Through a synergistic interaction between its MT1/MT2 and 5-HT2C receptor components, agomelatine modulates glutamate signalling, engaging time-dependent modifications of receptors and transporters in circumscribed regions involved in the regulation of mood, circadian rhythms and cognition (Racagni et al., 2011). Thus, the acute administration of agomelatine (40 mg·kg−1 i.p.) abolishes the restraint stress-induced increase in extracellular glutamate efflux in limbic structures such as the basolateral and central nuclei of the amygdala and the hippocampus (Reagan et al., 2012). As previously found with other antidepressants (Bonanno et al., 2005), chronic administration of agomelatine (40 mg·kg−1, i.p., for 21 days) significantly reduced endogenous release of glutamate from hippocampal synaptosomes and decreased the accumulation of SNARE (soluble N-ethylmaleimide-sensitive fusion protein attachment protein receptor) complex, a key molecular effector of vesicle docking, priming and fusion at presynaptic membranes (Milanese et al., 2013).

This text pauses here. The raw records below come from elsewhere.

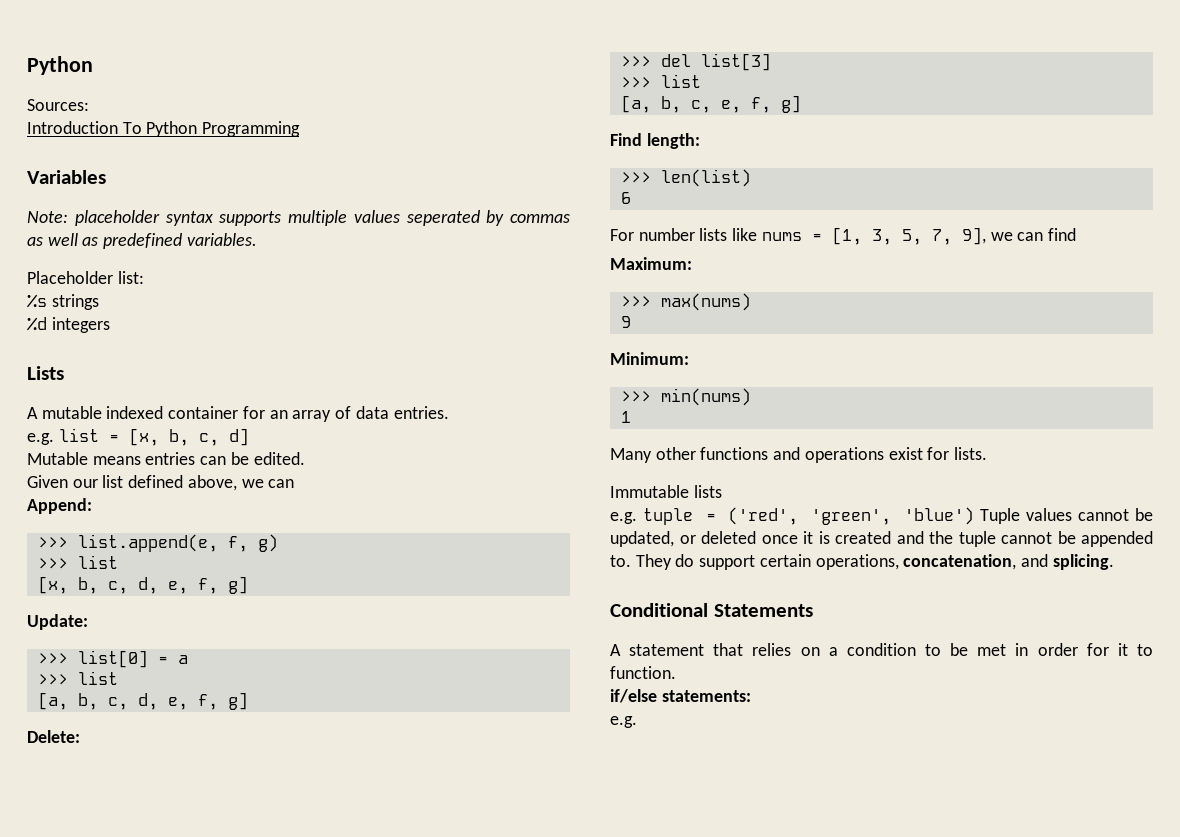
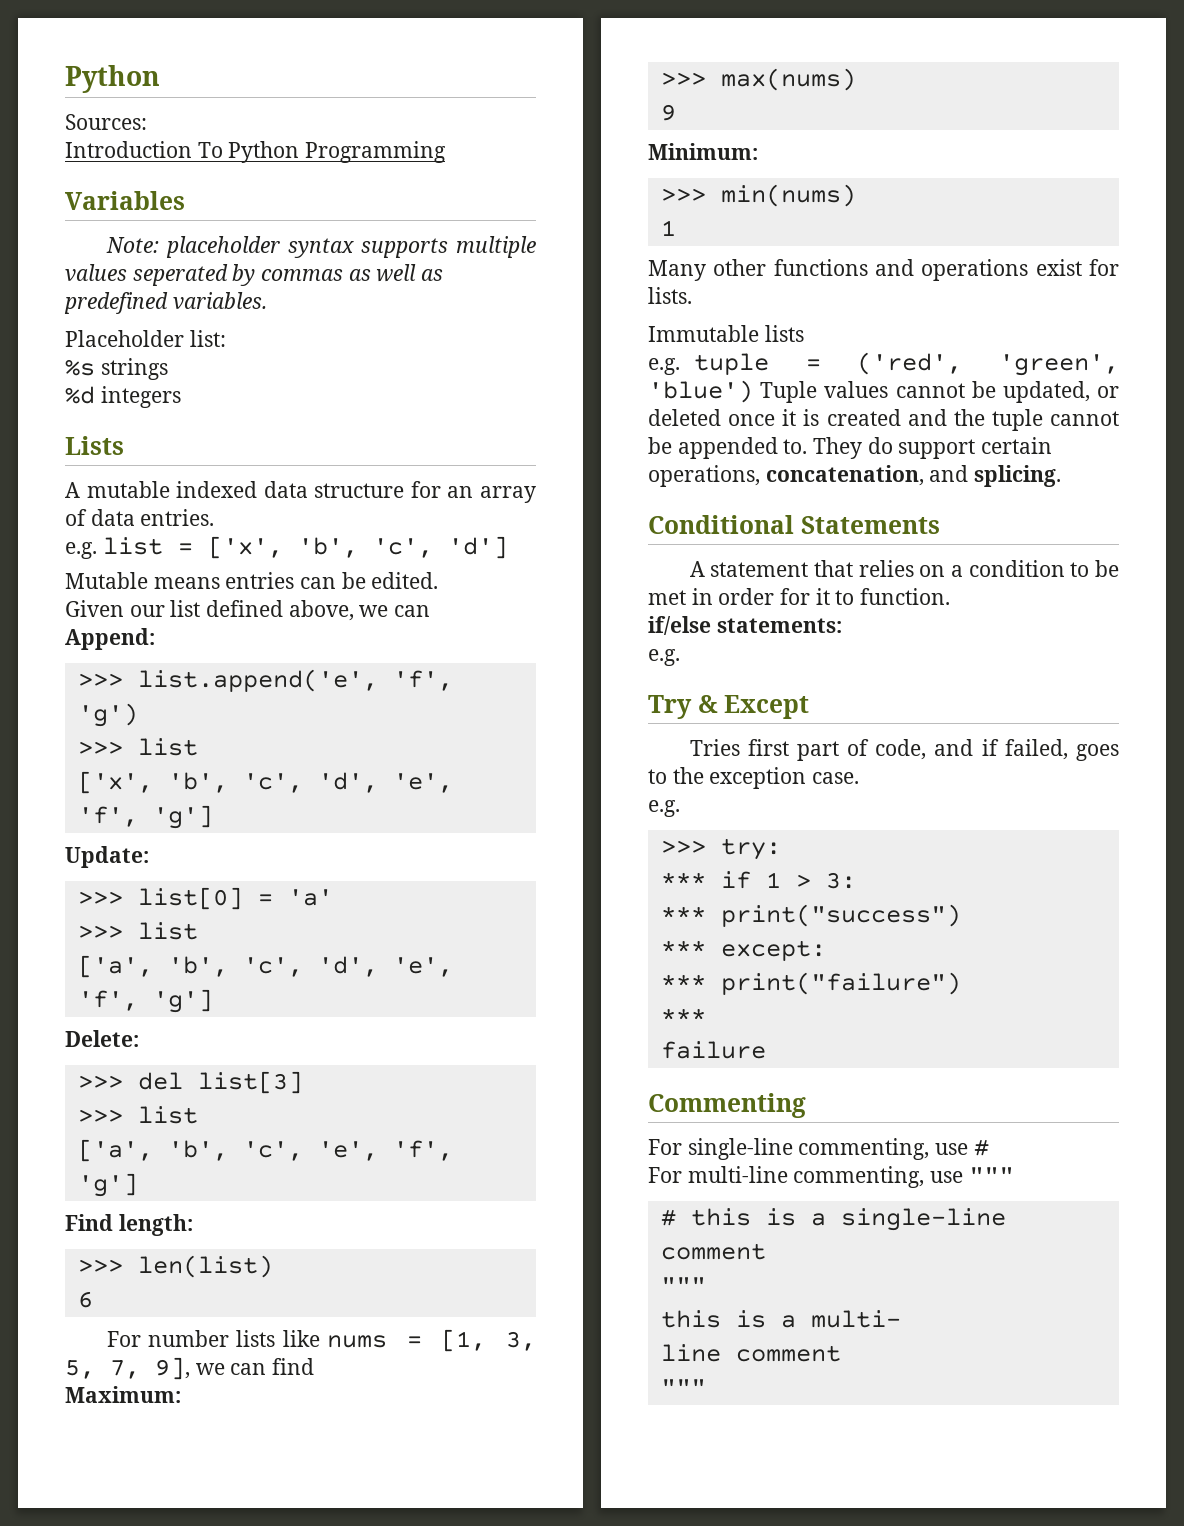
[168,406,239,419] container -> [263,481,405,498] data structure
[128,428,249,446] [x, b, c, d] -> [207,536,508,559] ['x', 'b', 'c', 'd']
[77,534,278,552] [37,555,118,569] [37,576,248,594] list.append(e, f, g) // >>> list // [x, b, c, d, e, f, g] -> [137,669,453,692] [77,703,138,727] [77,738,198,756] [77,771,453,794] [77,805,213,829] list.append('e', 'f', 'g') // >>> list // ['x', 'b', 'c', 'd', 'e', 'f', 'g']
[177,655,188,664] [37,671,118,685] [37,692,248,710] a // >>> list // [a, b, c, d, e, f, g] -> [287,889,333,906] [77,922,198,940] [77,955,453,978] [77,989,213,1013] 'a' // >>> list // ['a', 'b', 'c', 'd', 'e', 'f', 'g']
[620,95,801,113] [a, b, c, e, f, g] -> [77,1139,453,1162] [77,1173,138,1197] ['a', 'b', 'c', 'e', 'f', 'g']
(637, 722) none -> [648,695,810,719] [689,739,1119,761] [648,767,860,789] [648,800,680,817] [660,838,781,860] [660,871,856,889] [660,904,961,927] [660,940,826,961] [660,972,961,995] [660,1008,706,1024] [660,1041,766,1059] [648,1093,806,1118] [648,1138,989,1160] [648,1166,1014,1188] [660,1208,1006,1231] [660,1243,766,1260] [660,1277,706,1293] [660,1310,901,1328] [660,1344,841,1362] [660,1379,706,1395] // Try & Except // Tries first part of code, and if failed, goes to the exception case. // e.g. // >>> try: // *** if 1 > 3: // *** print("success") // *** except: // *** print("failure") // *** // failure // Commenting // For single-line commenting, use # // For multi-line commenting, use """ // # this is a single-line comment // """ // this is a multi- // line comment // """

Long-term administration of antidepressants elicits adaptive changes in the functional status of mGlu receptors (Paul and Skolnick, 2003; Palucha and Pilc, 2007). This is also the case of chronic agomelatine, which normalizes glutamate release and the expression of mGlu2/3 and mGlu5 receptor mRNAs in the hippocampus of rats subjected to prenatal restraint stress (Morley-Fletcher et al., 2011; Marrocco et al., 2014). Further, chronic agomelatine treatment modulates the expression of mGlu receptor mRNA in a time- and region-dependent manner (Varcoe et al., 2009). For example, agomelatine increases the evening expression of mGlu1, mGlu4, mGlu6 and mGlu8 receptors in the frontal cortex, while some transcripts can be over-expressed in the morning (mGlu7) and at night (mGlu8). Other time-dependent changes are induced by agomelatine, for example in the SCN (where mGlu7 receptor levels increased at night and decreased during subjective day). Those changes in the timing of glutamate receptors could be conveyed by rhythmicity of certain CLOCKgene's transcription factors (Varcoe et al., 2009).”

 

Fascinating. This is something I’d like to look into.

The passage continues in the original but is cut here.